I want to encourage you to get other opinions for what is going on with your child. Eating, chewing, swallowing, digesting are all very complex processes. Go to another feeding therapist, a speech therapist, an occupational therapist or a feeding team that has a gastroenterologist and a pediatric dietitian. the feeding program use seek should be child-family centered, sensory-play based and fun. Keep exposing your child to new foods at hungry non-meal (snack) times with the expectation of JUST LEARNING about new foods. good luck! do not stop seeking information until your child can eat successfully with your family. pass this info to other mothers if you can
Cheryl Pelletier, MS/CCC-SLP and MOM
Another thing to keep in mind is this too, shall pass. Our three are grown, all three were very picky eaters. I never ran a short order kitchen and worked to avoid power struggles but broke all the rules at one time or another. The oldest two are great eaters, now encouraging me to buy organic and be more experimental! The jury is still out on the youngest, still in college, but I feel pretty sure time will move her away from a pizza based diet.
I always allowed my girls to have a list of 3 things that they refused to eat. If they came up with a new food they refused to eat, they had to start eating one of the other 3 things on the list to replace it. This gave the control over their list. I started doing when I noticed they were refusing things that their friends were refusing just to be like them. It was really getting out of control but was immediately corrected when I made this rule. It worked even through their teen years. We never had a problem after that.
Mia~I love that idea! I struggle with my 9 year old daughter, and her habits have started affecting the way my younger children eat. Thank you for sharing, I’m going to try that.
My son is a picky eater and it drives me nuts! Thanks for sharing some tips.
One word: SMOOTHIES.
Our daughter is shockingly choosy about what and when she’ll eat, often changing her mind from one week to the next. When we’re just about to panic that she’ll be malnourished, my husband whips up a batch of smoothies, and sneaks in all kinds of foods that otherwise would be out of the question. In smoothie-form, our daughter will eat kale, spinach, beets, squash, tomatoes, carrots (steamed or juiced)… provided, of course, that he includes a healthy dose of berries and yogurt.
Thanks! I’m going to try this. I’ve tried sneaking things in other ways and hasn’t worked. I think this might really work with my 4-yr-old daughter.

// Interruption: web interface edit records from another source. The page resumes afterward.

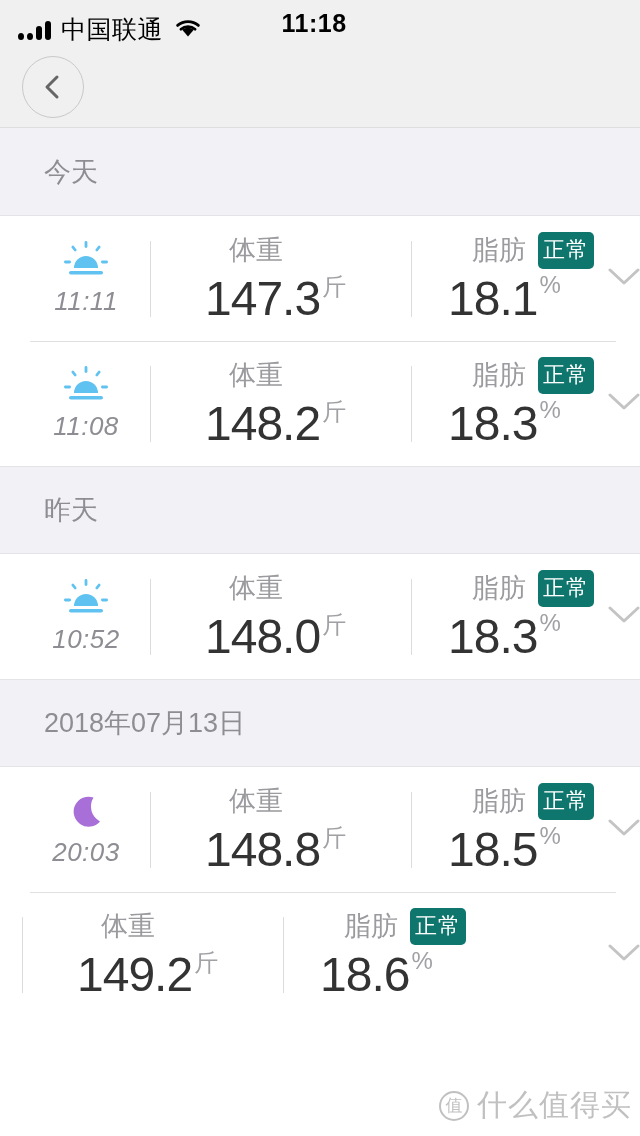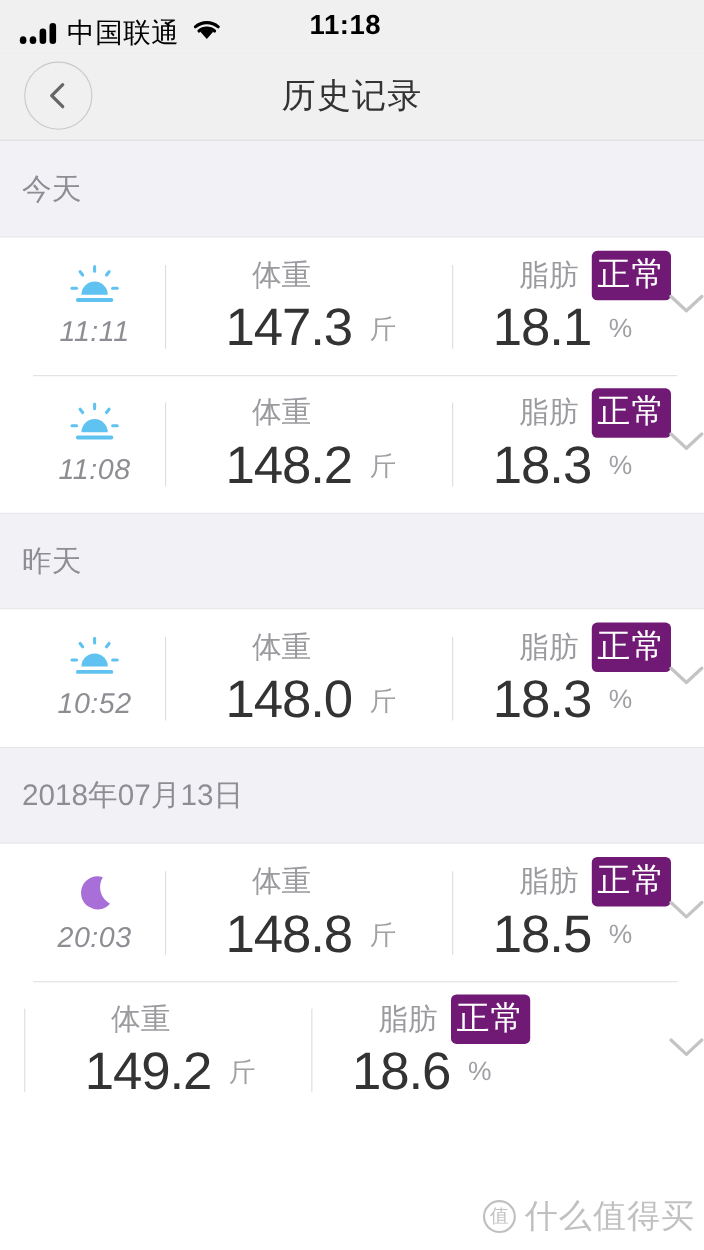"历史记录" div.nav-title { html: <div>历史记录</div> -> none }
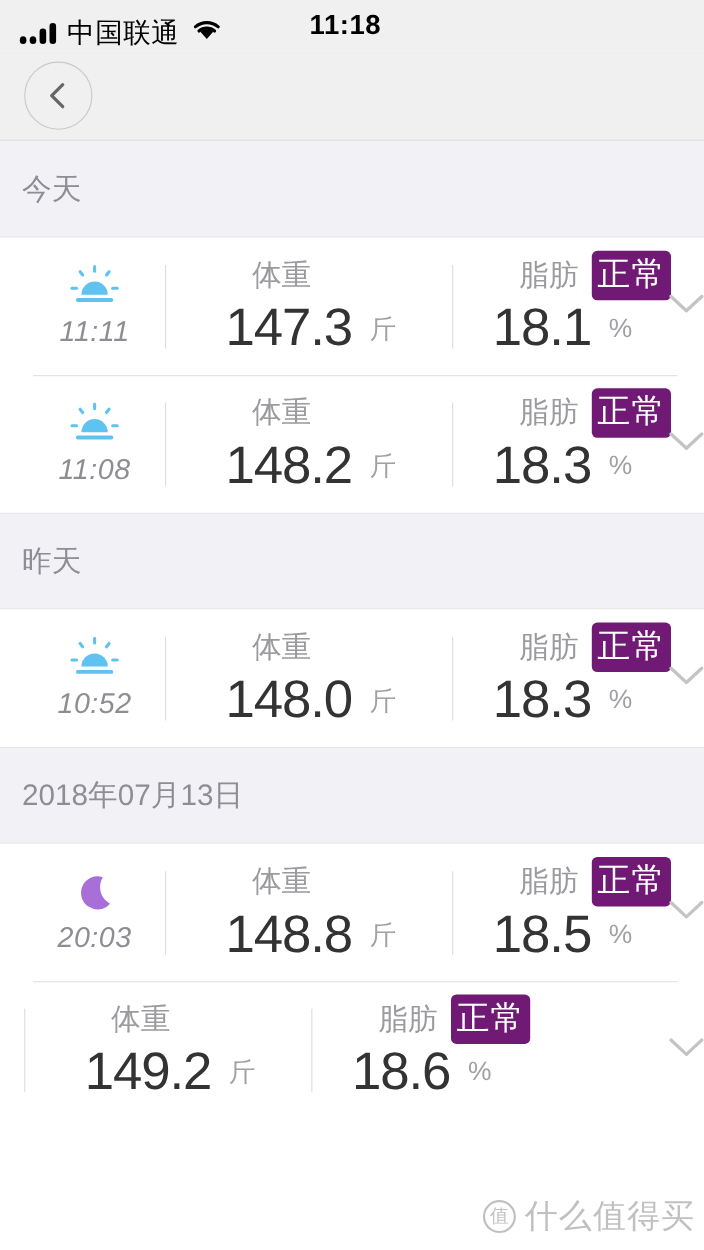"今天" .section-header { padding-left: 20px -> 44px }
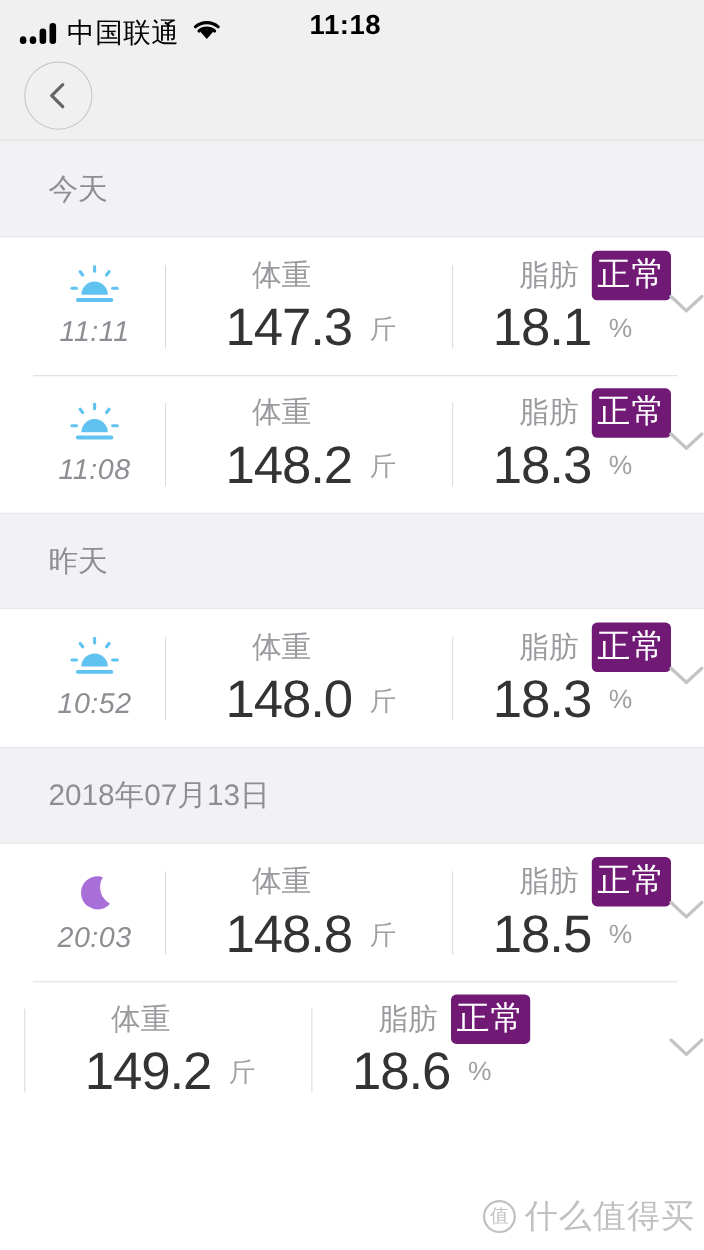"正常" .badge { background: #701a75 -> #0f766e; font-size: 30px -> 22px }
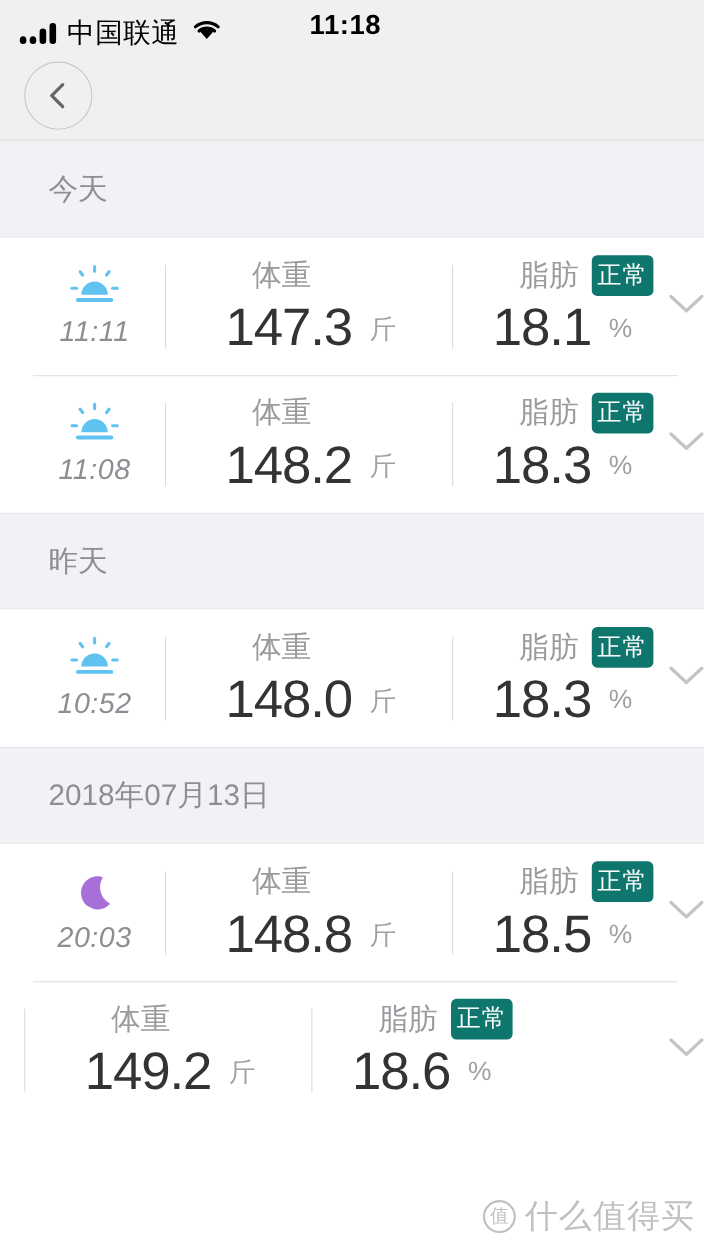"147.3" .metric-value { align-items: center -> flex-start; gap: 16px -> 2px }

Any suggestions for the child that refuses to eat dinner repeatedly? I have read about letting them go to bed without dinner and it won’t last long. Well my 5 year old if he doesn’t like dinner, will not eat and he will do this almost every night depending what we have for dinner (if he likes it or not)
I have skipped afternoon snack, involved him in planning and preparing the meal. We don’t force him to eat the whole thing either. We say he needs to take 5 bites and if he doesn’t like it he can have something else. Would appreciate any more suggestions! Just worried about him getting enough since he is underweight for his age. Thanks- love your website! 🙂
You sou d as if you are in the same boat as I am. My 4 yr old is at a healthy, altho low end, weight, but I worry about the nutritional deficits longterm.
Good tips in general but how do you use these tips when your toddler has Type 1 Diabetes?
I wish I knew the answer to this, but I don’t know anything about Diabetes.
Hi my son stopped eating fruits when he was 2 years old now hes 2 years and 7 months and still not eating any kind of fuit. Je only drinks orange juice from time to time. I am worried about his health because fruits are essential and important. I would like to ask for your help and what can i do to make him eat fruits. If I try any fruit or any juice other than orange juice he starts feeling nausea. Thank you for your help
Let you kids to eat whatever they want, still nicely suggest having some new foods , no pushing.